Only reproduce the lines from the line containing "SDV008S: 3 x 40.45 = 121.35 -> none" onward, exactly, through the final line of the data below.

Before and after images
====================

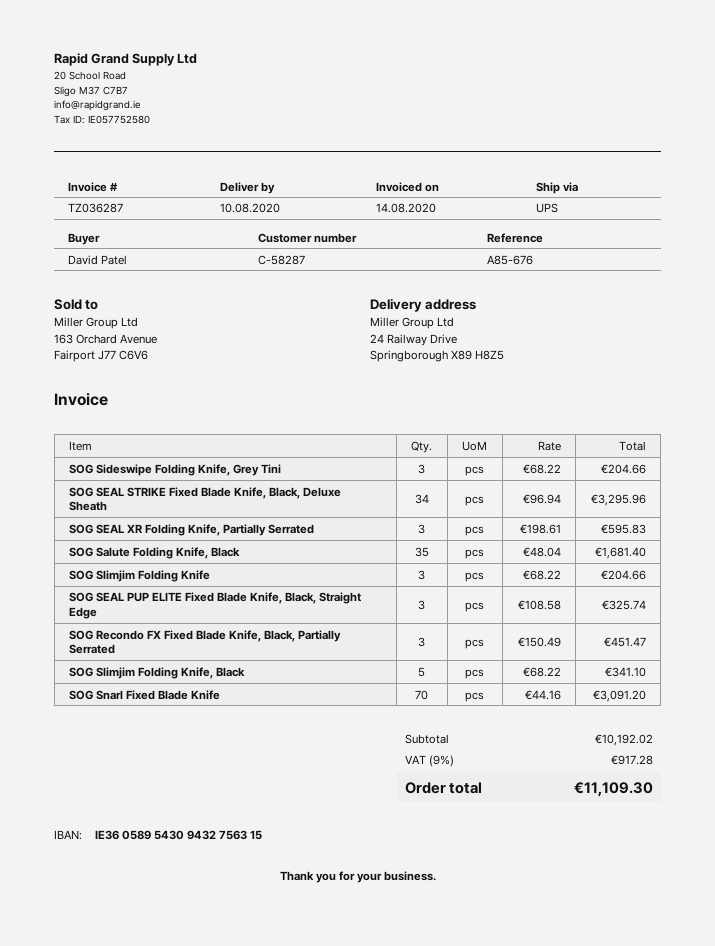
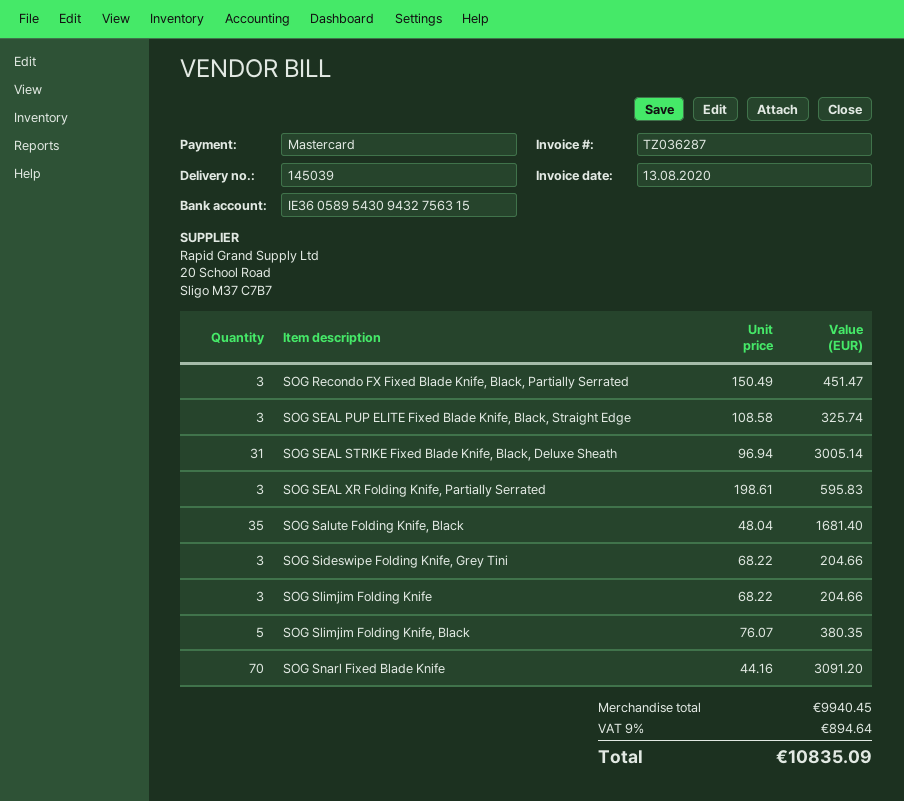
invoice date: 2020-08-14 -> 2020-08-13
SOG SEAL STRIKE Fixed Blade Knife, Black, Deluxe Sheath: 34 x 96.94 = 3295.96 -> 31 x 96.94 = 3005.14
SOG Slimjim Folding Knife, Black: 5 x 68.22 = 341.10 -> 5 x 76.07 = 380.35
subtotal: 10192.02 -> 9940.45
tax: 9% = 917.28 -> 9% = 894.64
total: 11109.30 -> 10835.09

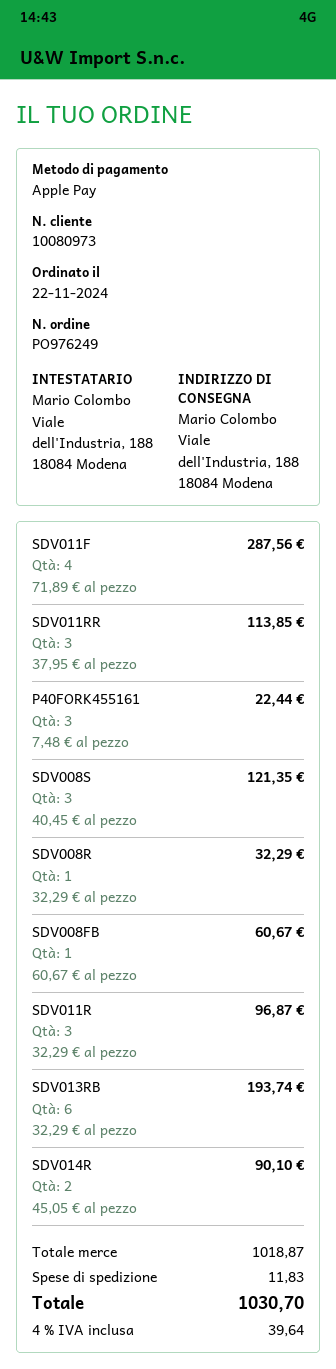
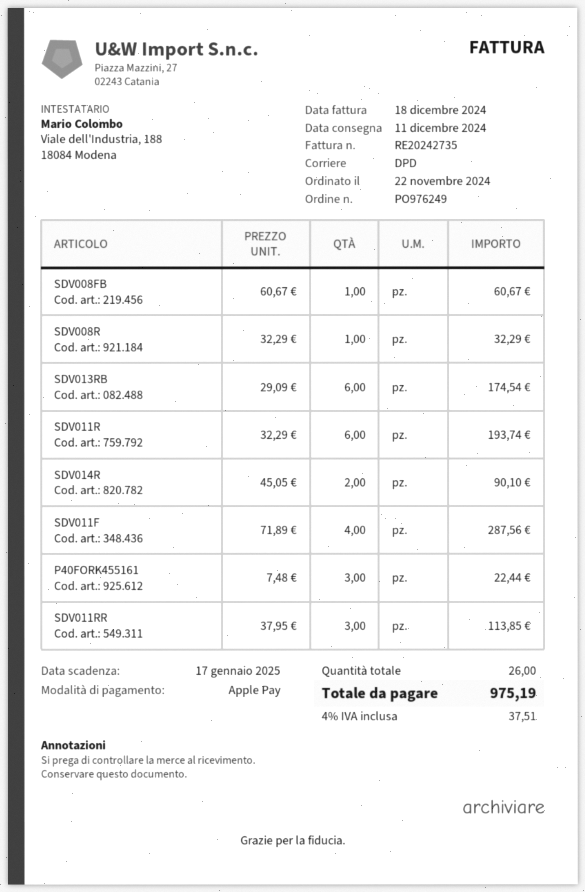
SDV008S: 3 x 40.45 = 121.35 -> none
SDV011R: 3 x 32.29 = 96.87 -> 6 x 32.29 = 193.74
SDV013RB: 6 x 32.29 = 193.74 -> 6 x 29.09 = 174.54
shipping: 11.83 -> none
tax: 4% = 39.64 -> 4% = 37.51
total: 1030.70 -> 975.19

====================

#### EXERCISE RESPONSE
SDV008S: 3 x 40.45 = 121.35 -> none
SDV011R: 3 x 32.29 = 96.87 -> 6 x 32.29 = 193.74
SDV013RB: 6 x 32.29 = 193.74 -> 6 x 29.09 = 174.54
shipping: 11.83 -> none
tax: 4% = 39.64 -> 4% = 37.51
total: 1030.70 -> 975.19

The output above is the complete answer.